_INSTRUCTIONS FOR THE TASK_
Please copy each line below that contains the string "already".

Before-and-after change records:
◆ ◆ ◆

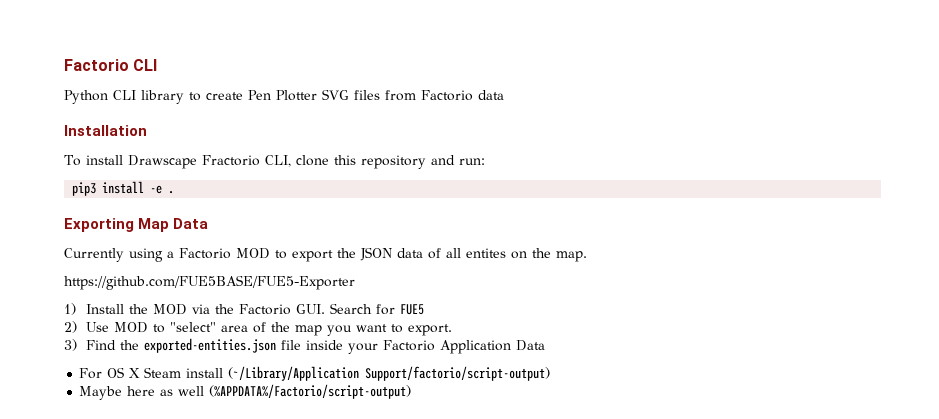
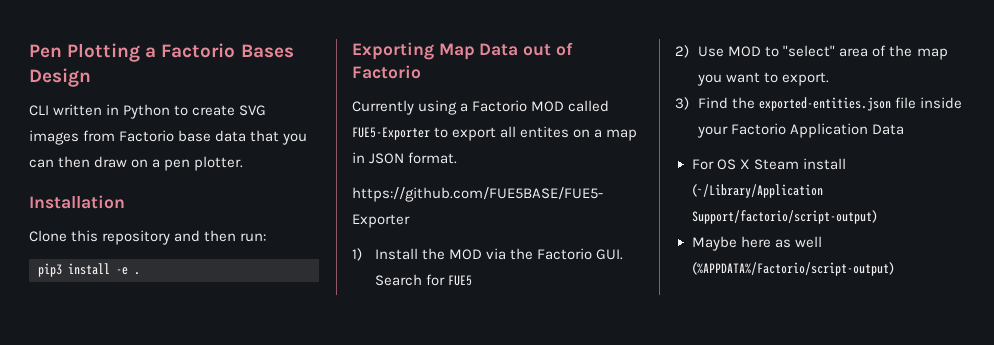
- Factorio CLI
- Python CLI library to create Pen Plotter SVG files from Factorio data
+ Pen Plotting a Factorio Bases Design
+ CLI written in Python to create SVG images from Factorio base data that you can then draw on a pen plotter.
  Installation
- To install Drawscape Fractorio CLI, clone this repository and run:
+ Clone this repository and then run:
- Exporting Map Data
+ Exporting Map Data out of Factorio
- Currently using a Factorio MOD to export the JSON data of all entites on the map.
+ Currently using a Factorio MOD called FUE5-Exporter to export all entites on a map in JSON format.

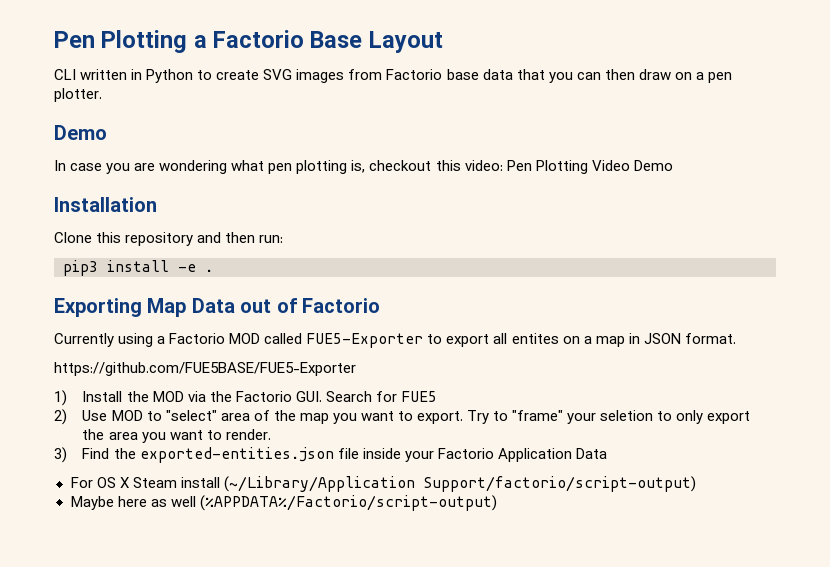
- Pen Plotting a Factorio Bases Design
+ Pen Plotting a Factorio Base Layout
  CLI written in Python to create SVG images from Factorio base data that you can then draw on a pen plotter.
+ Demo
+ In case you are wondering what pen plotting is, checkout this video: Pen Plotting Video Demo
+ Try to "frame" your seletion to only export the area you want to render.

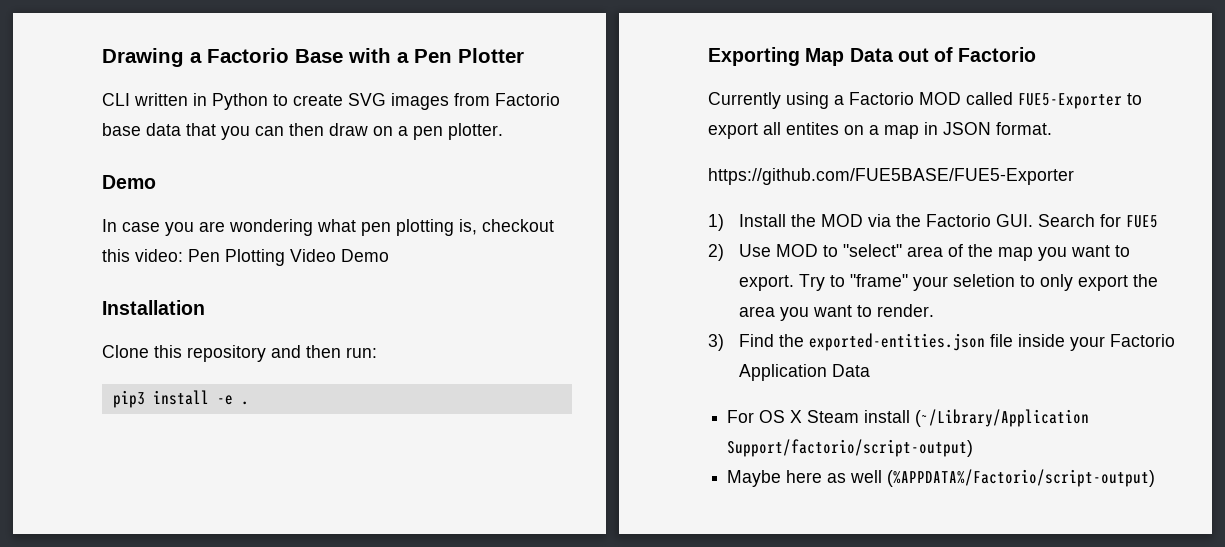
- Pen Plotting a Factorio Base Layout
+ Drawing a Factorio Base with a Pen Plotter

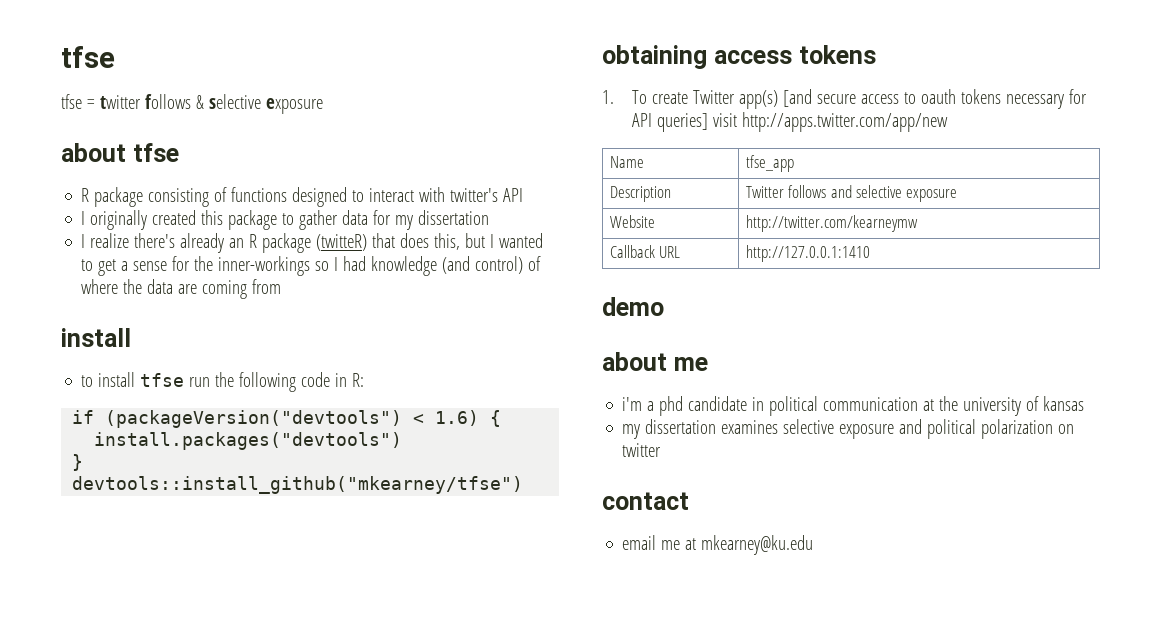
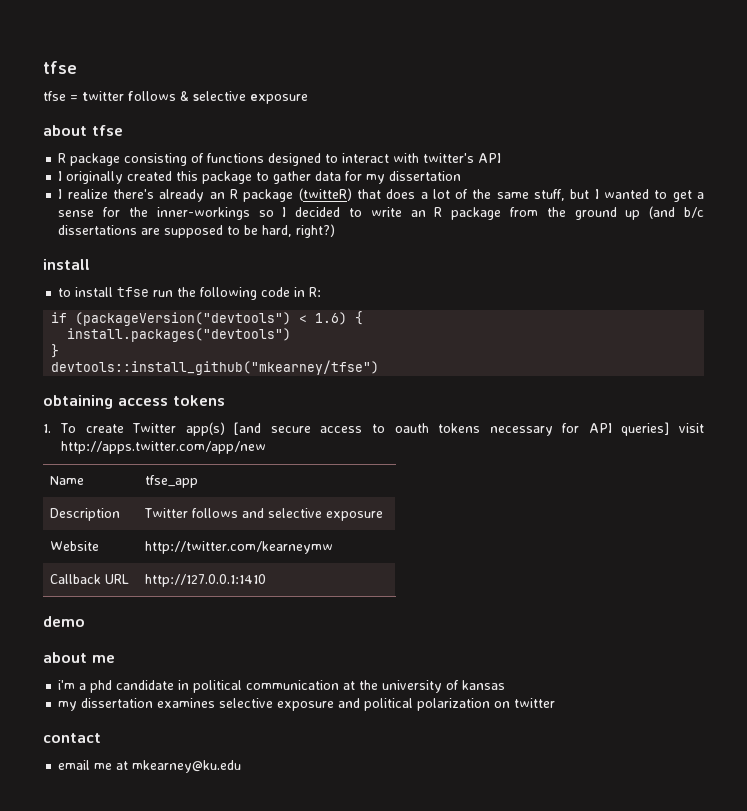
- I realize there's already an R package (twitteR) that does this, but I wanted to get a sense for the inner-workings so I had knowledge (and control) of where the data are coming from
+ I realize there's already an R package (twitteR) that does a lot of the same stuff, but I wanted to get a sense for the inner-workings so I decided to write an R package from the ground up (and b/c dissertations are supposed to be hard, right?)

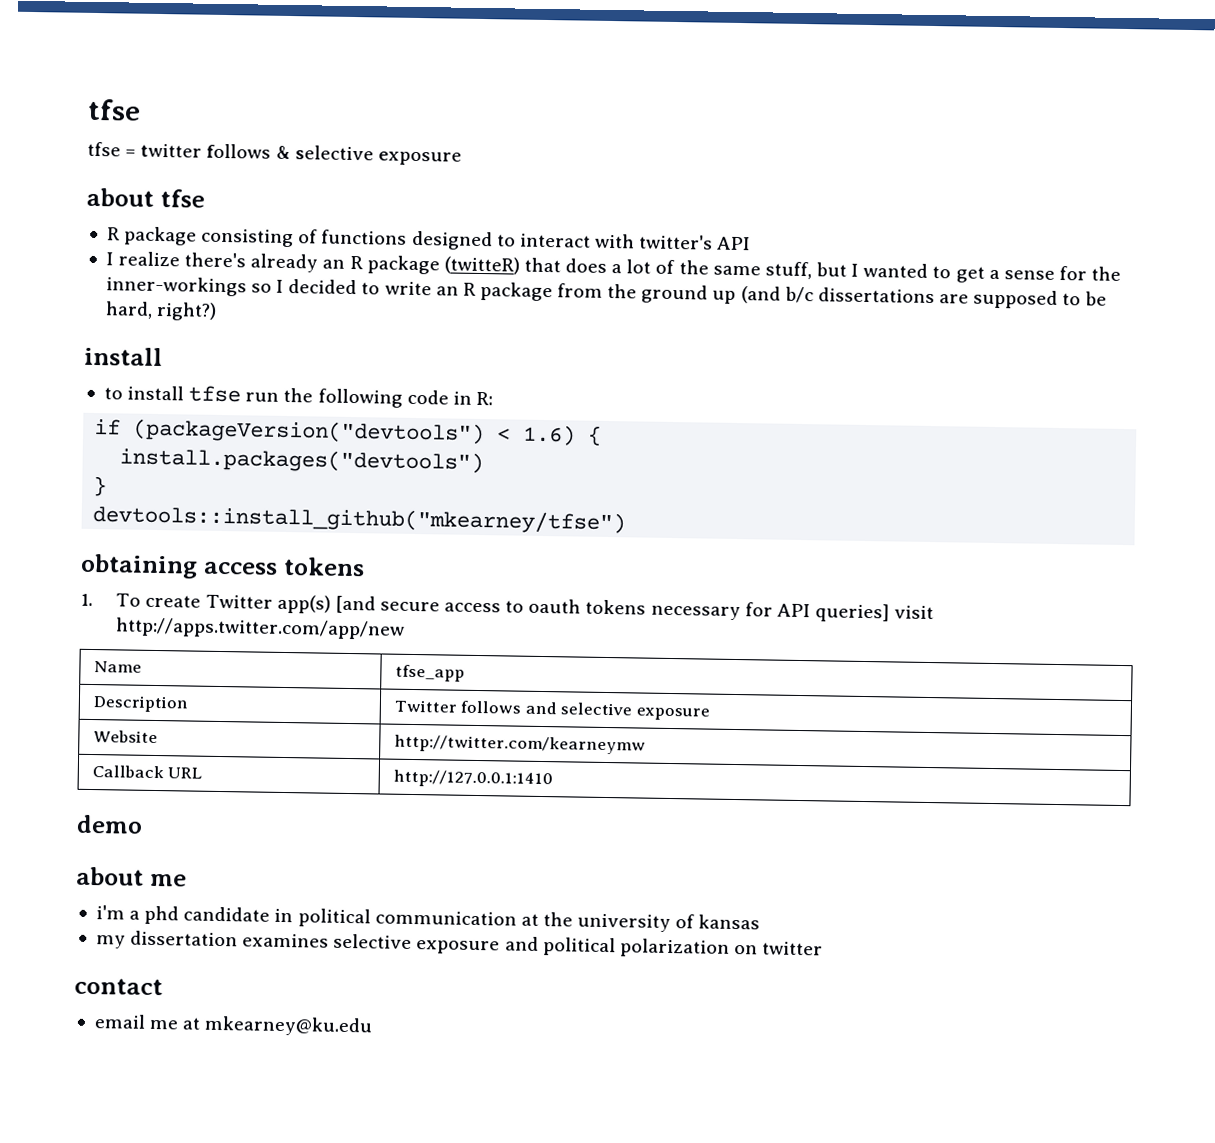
- I originally created this package to gather data for my dissertation

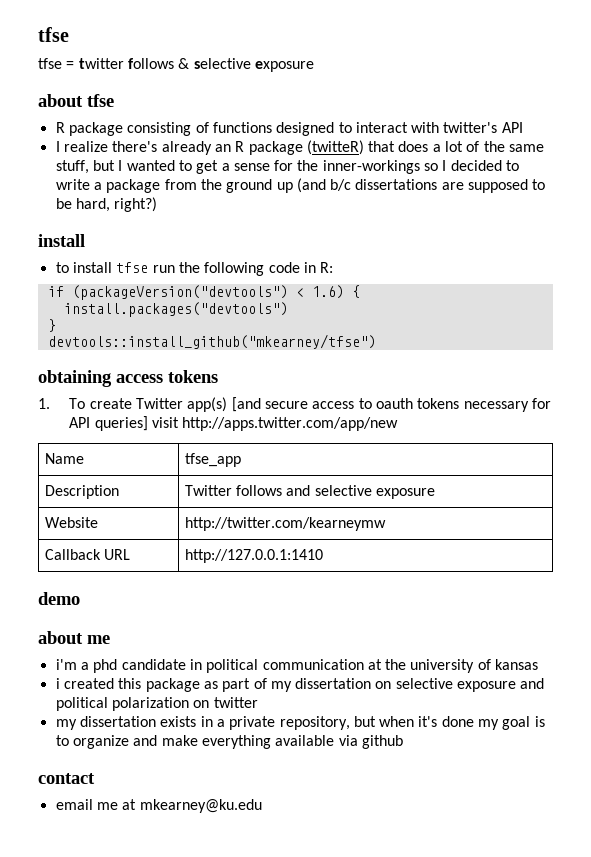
- I realize there's already an R package (twitteR) that does a lot of the same stuff, but I wanted to get a sense for the inner-workings so I decided to write an R package from the ground up (and b/c dissertations are supposed to be hard, right?)
+ I realize there's already an R package (twitteR) that does a lot of the same stuff, but I wanted to get a sense for the inner-workings so I decided to write a package from the ground up (and b/c dissertations are supposed to be hard, right?)
- my dissertation examines selective exposure and political polarization on twitter
+ i created this package as part of my dissertation on selective exposure and political polarization on twitter
+ my dissertation exists in a private repository, but when it's done my goal is to organize and make everything available via github

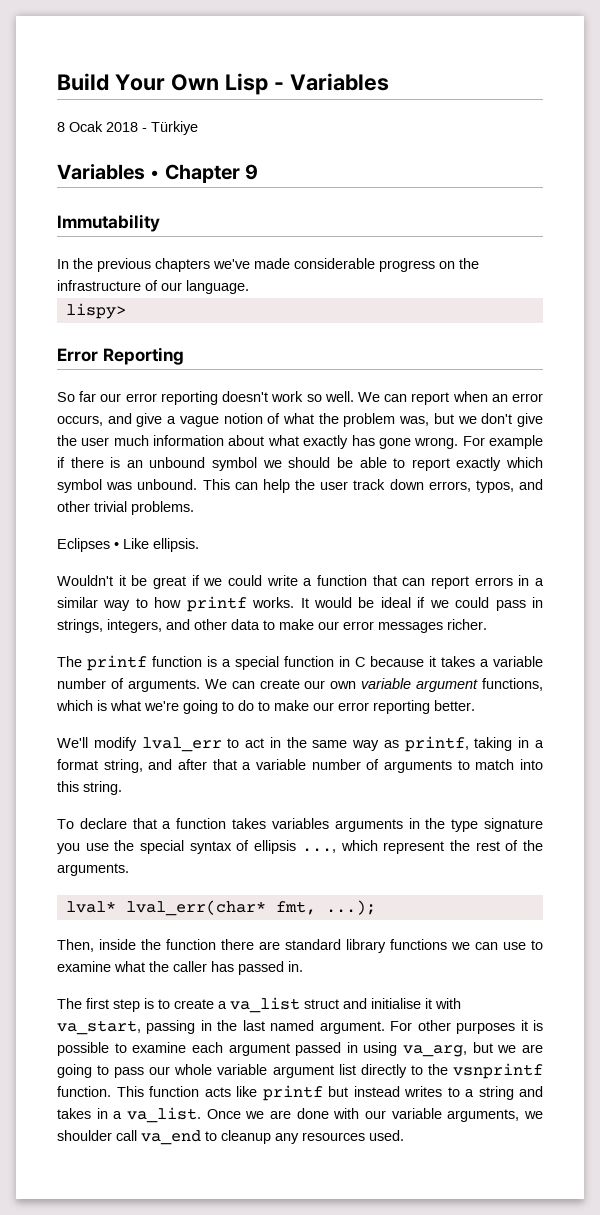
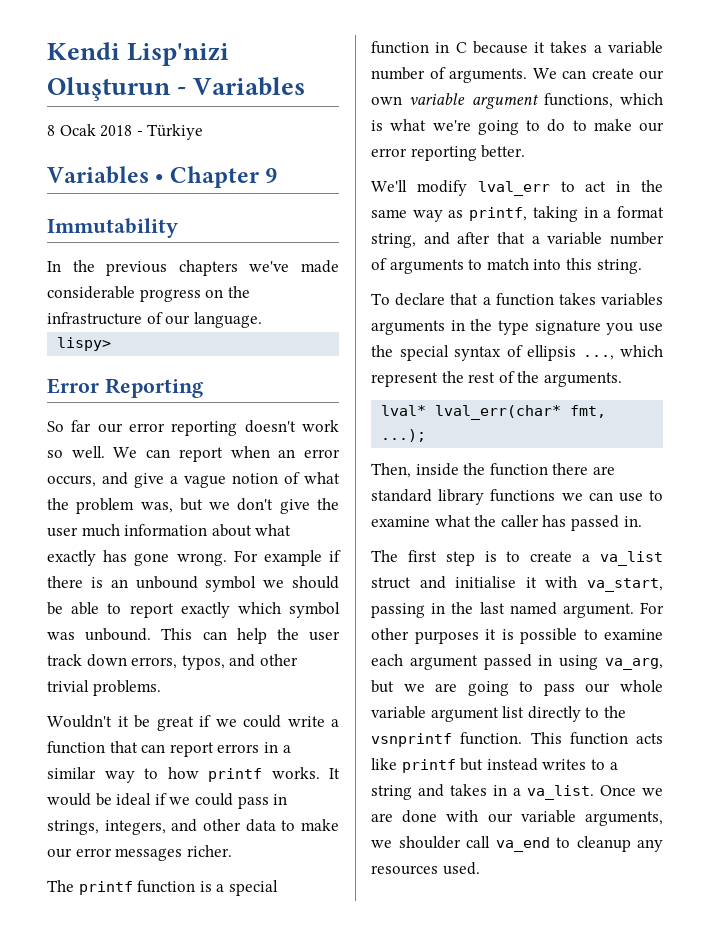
- Build Your Own Lisp - Variables
+ Kendi Lisp'nizi Oluşturun - Variables
- Eclipses • Like ellipsis.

◆ ◆ ◆

_TASK OUTPUT_
- I realize there's already an R package (twitteR) that does this, but I wanted to get a sense for the inner-workings so I had knowledge (and control) of where the data are coming from
+ I realize there's already an R package (twitteR) that does a lot of the same stuff, but I wanted to get a sense for the inner-workings so I decided to write an R package from the ground up (and b/c dissertations are supposed to be hard, right?)
- I realize there's already an R package (twitteR) that does a lot of the same stuff, but I wanted to get a sense for the inner-workings so I decided to write an R package from the ground up (and b/c dissertations are supposed to be hard, right?)
+ I realize there's already an R package (twitteR) that does a lot of the same stuff, but I wanted to get a sense for the inner-workings so I decided to write a package from the ground up (and b/c dissertations are supposed to be hard, right?)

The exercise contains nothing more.